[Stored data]
○ ○ ○ ○
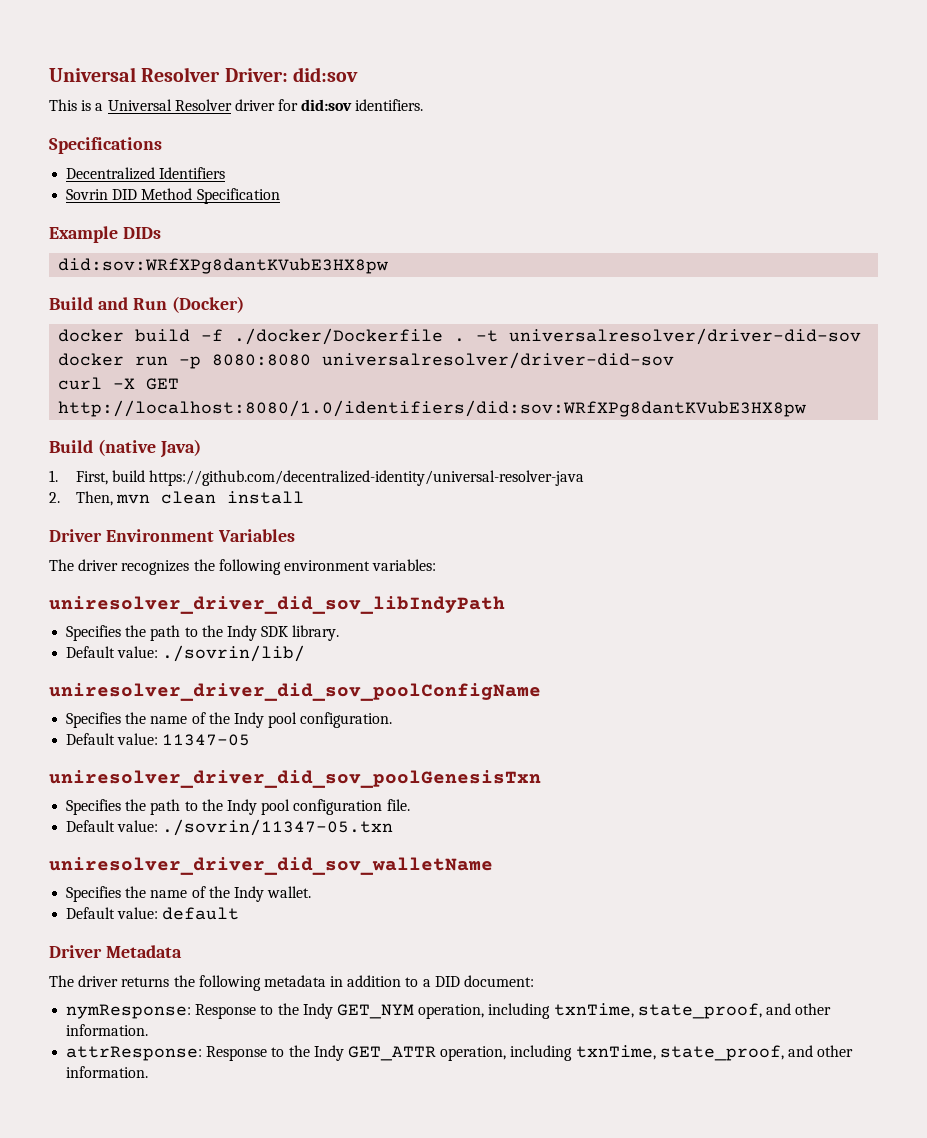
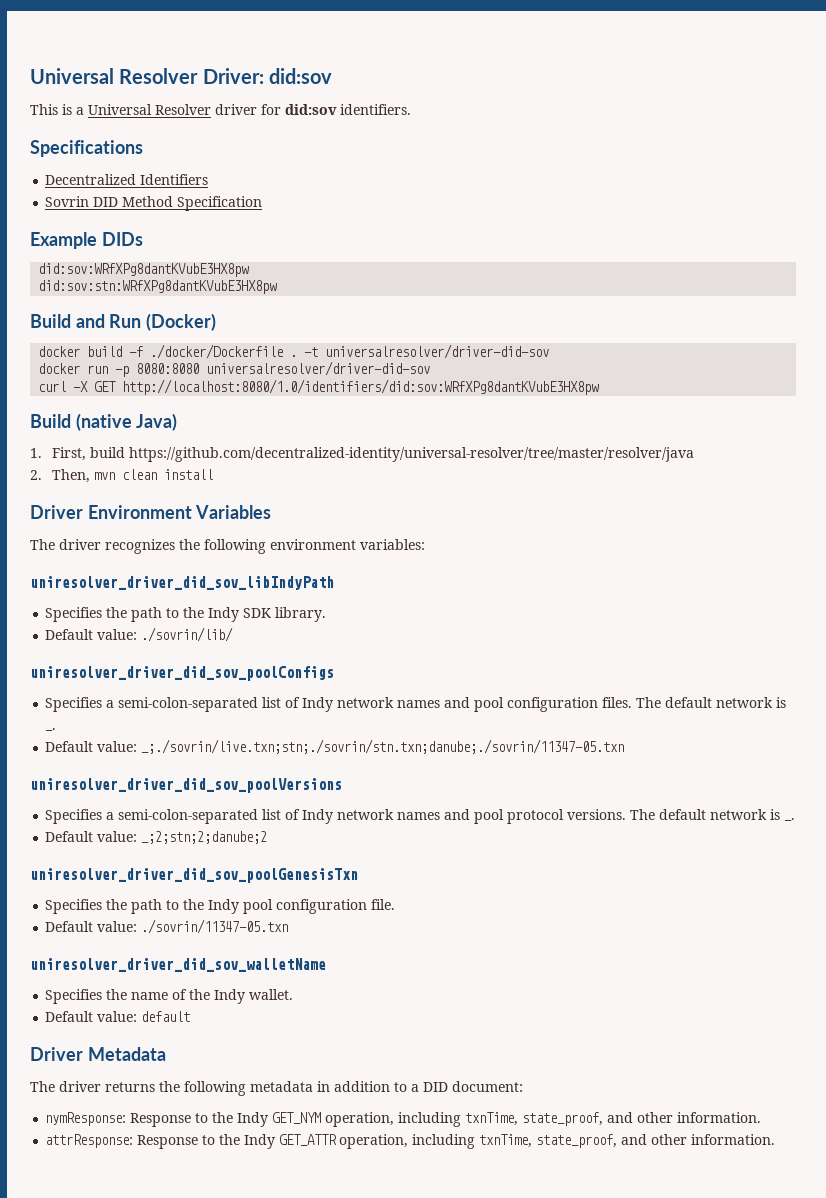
(389, 266) none -> [38,280,278,294] // did:sov:stn:WRfXPg8dantKVubE3HX8pw
[149,470,585,486] https://github.com/decentralized-identity/universal-resolver-java -> [128,447,694,462] https://github.com/decentralized-identity/universal-resolver/tree/master/resolver/java
[49,683,541,701] [66,712,393,728] [66,733,251,746] uniresolver_driver_did_sov_poolConfigName // Specifies the name of the Indy pool configuration. // Default value: 11347-05 -> [30,666,334,681] [45,697,787,712] [45,728,57,731] [45,739,625,754] [30,778,342,793] [45,809,796,824] [45,831,268,844] uniresolver_driver_did_sov_poolConfigs // Specifies a semi-colon-separated list of Indy network names and pool configuration files. The default network is _. // Default value: _;./sovrin/live.txn;stn;./sovrin/stn.txn;danube;./sovrin/11347-05.txn // uniresolver_driver_did_sov_poolVersions // Specifies a semi-colon-separated list of Indy network names and pool protocol versions. The default network is _. // Default value: _;2;stn;2;danube;2

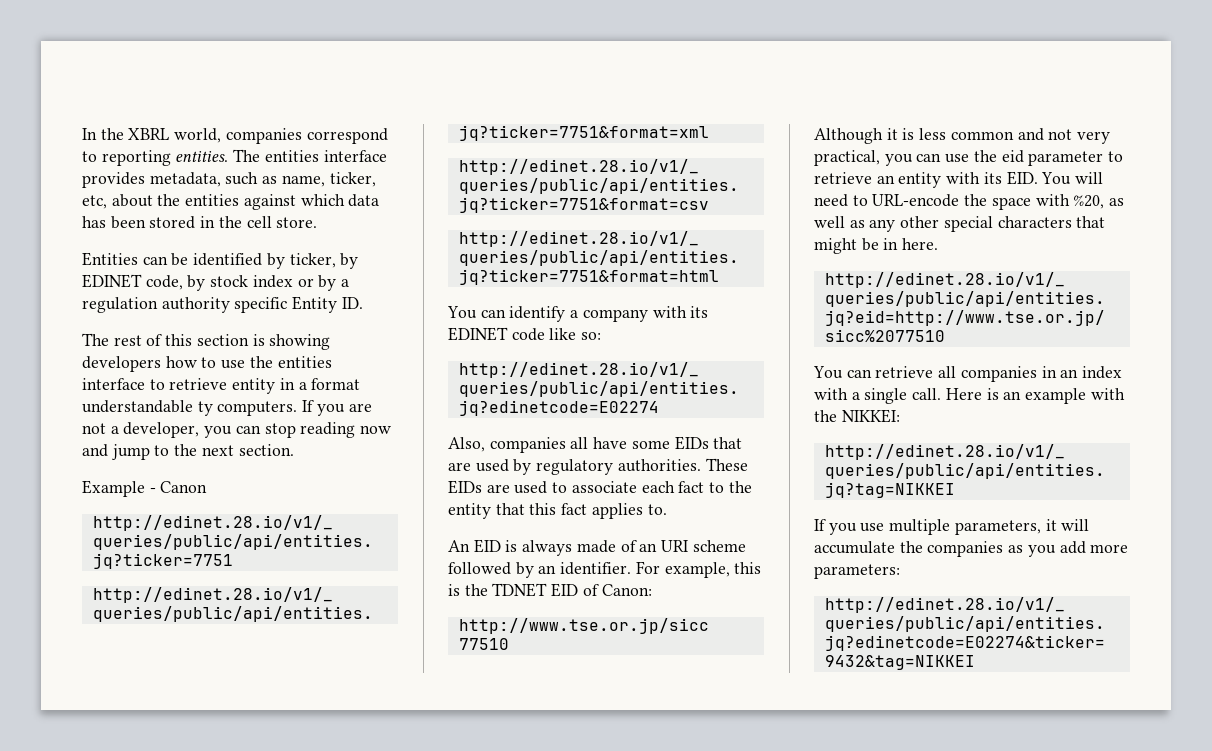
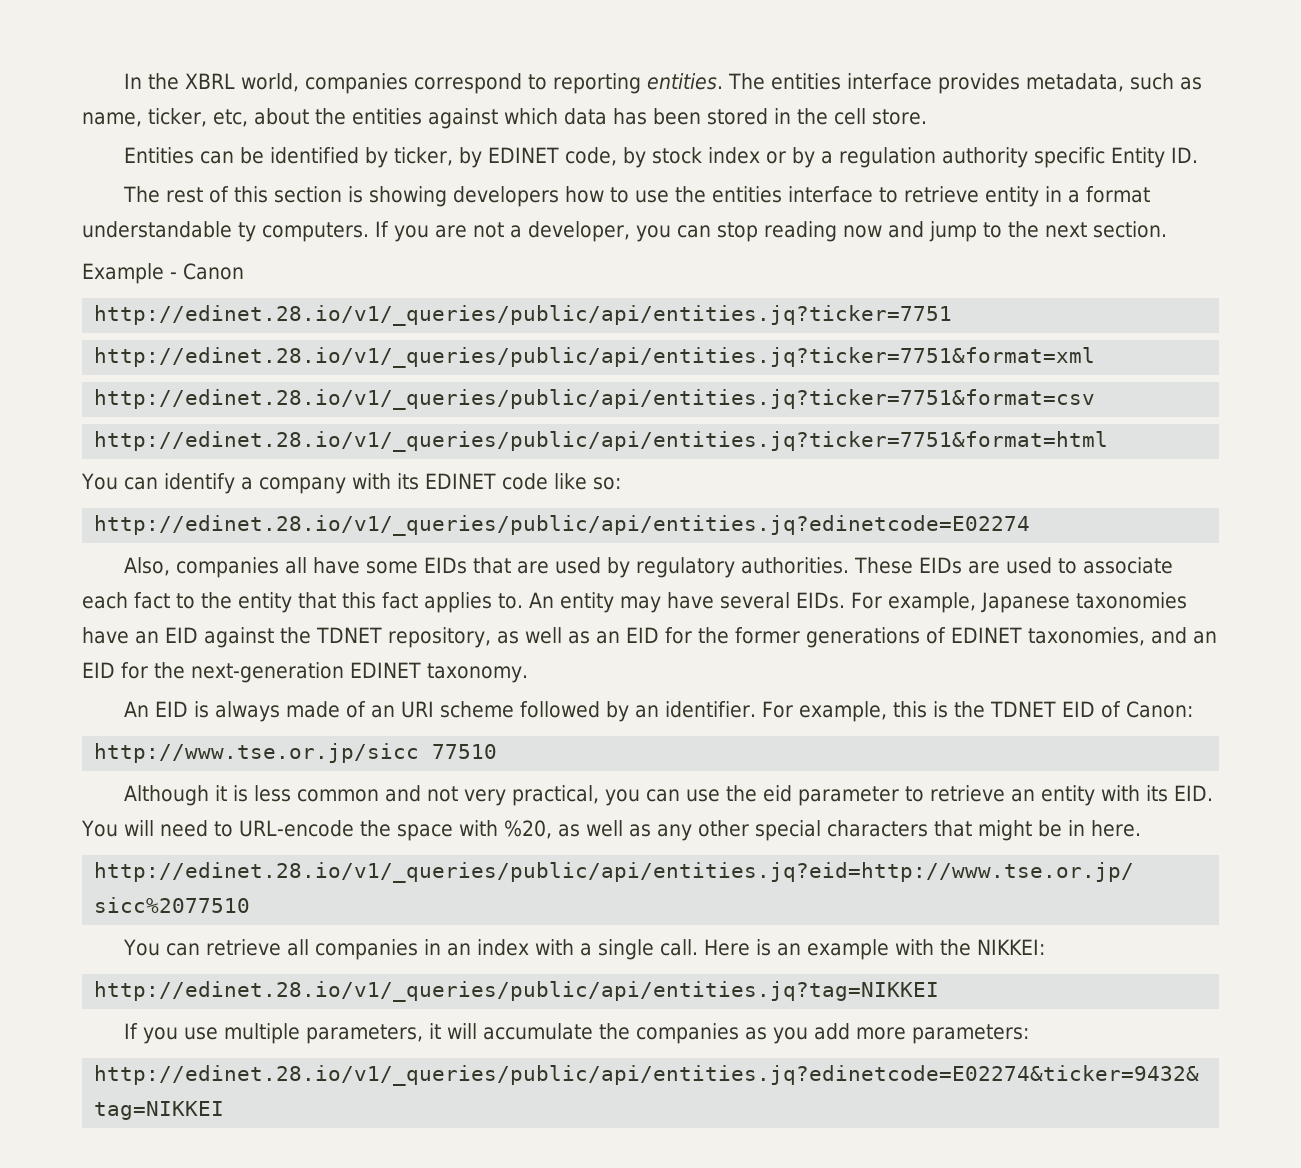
(667, 509) none -> [529,592,1187,613] [82,627,1217,648] [82,662,528,683] An entity may have several EIDs. For example, Japanese taxonomies have an EID against the TDNET repository, as well as an EID for the former generations of EDINET taxonomies, and an EID for the next-generation EDINET taxonomy.

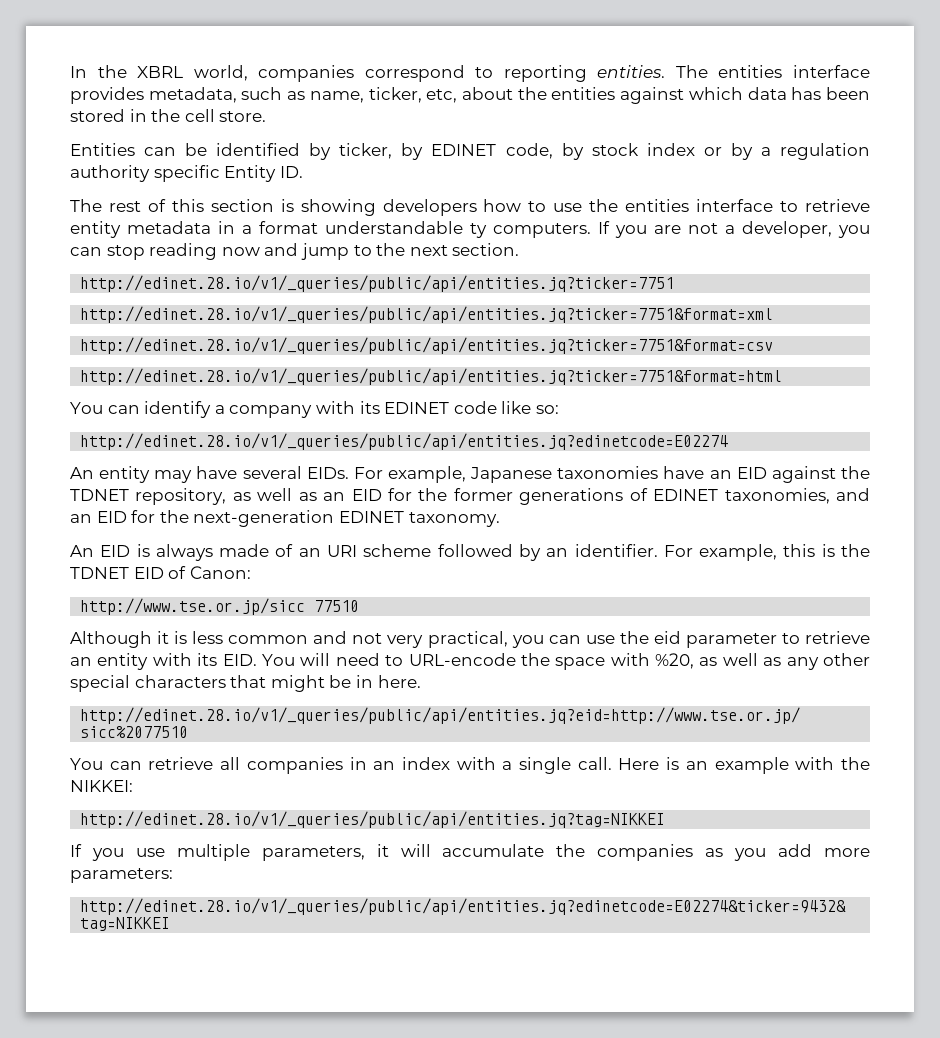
(1039, 196) none -> [127,221,211,234] metadata
[82,263,244,284] // Example - Canon -> (520, 249) none
[123,557,1173,578] [82,592,523,613] Also, companies all have some EIDs that are used by regulatory authorities. These EIDs are used to associate each fact to the entity that this fact applies to. -> (729, 441) none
○ ○ ○ ○
[TASK DETAILS]
Each line from the one with "(667, 509) none" through the final line of the records must be copied exactly, with no pictures and no additional lines.

[RESULT FOR THIS EXERCISE]
(667, 509) none -> [529,592,1187,613] [82,627,1217,648] [82,662,528,683] An entity may have several EIDs. For example, Japanese taxonomies have an EID against the TDNET repository, as well as an EID for the former generations of EDINET taxonomies, and an EID for the next-generation EDINET taxonomy.

(1039, 196) none -> [127,221,211,234] metadata
[82,263,244,284] // Example - Canon -> (520, 249) none
[123,557,1173,578] [82,592,523,613] Also, companies all have some EIDs that are used by regulatory authorities. These EIDs are used to associate each fact to the entity that this fact applies to. -> (729, 441) none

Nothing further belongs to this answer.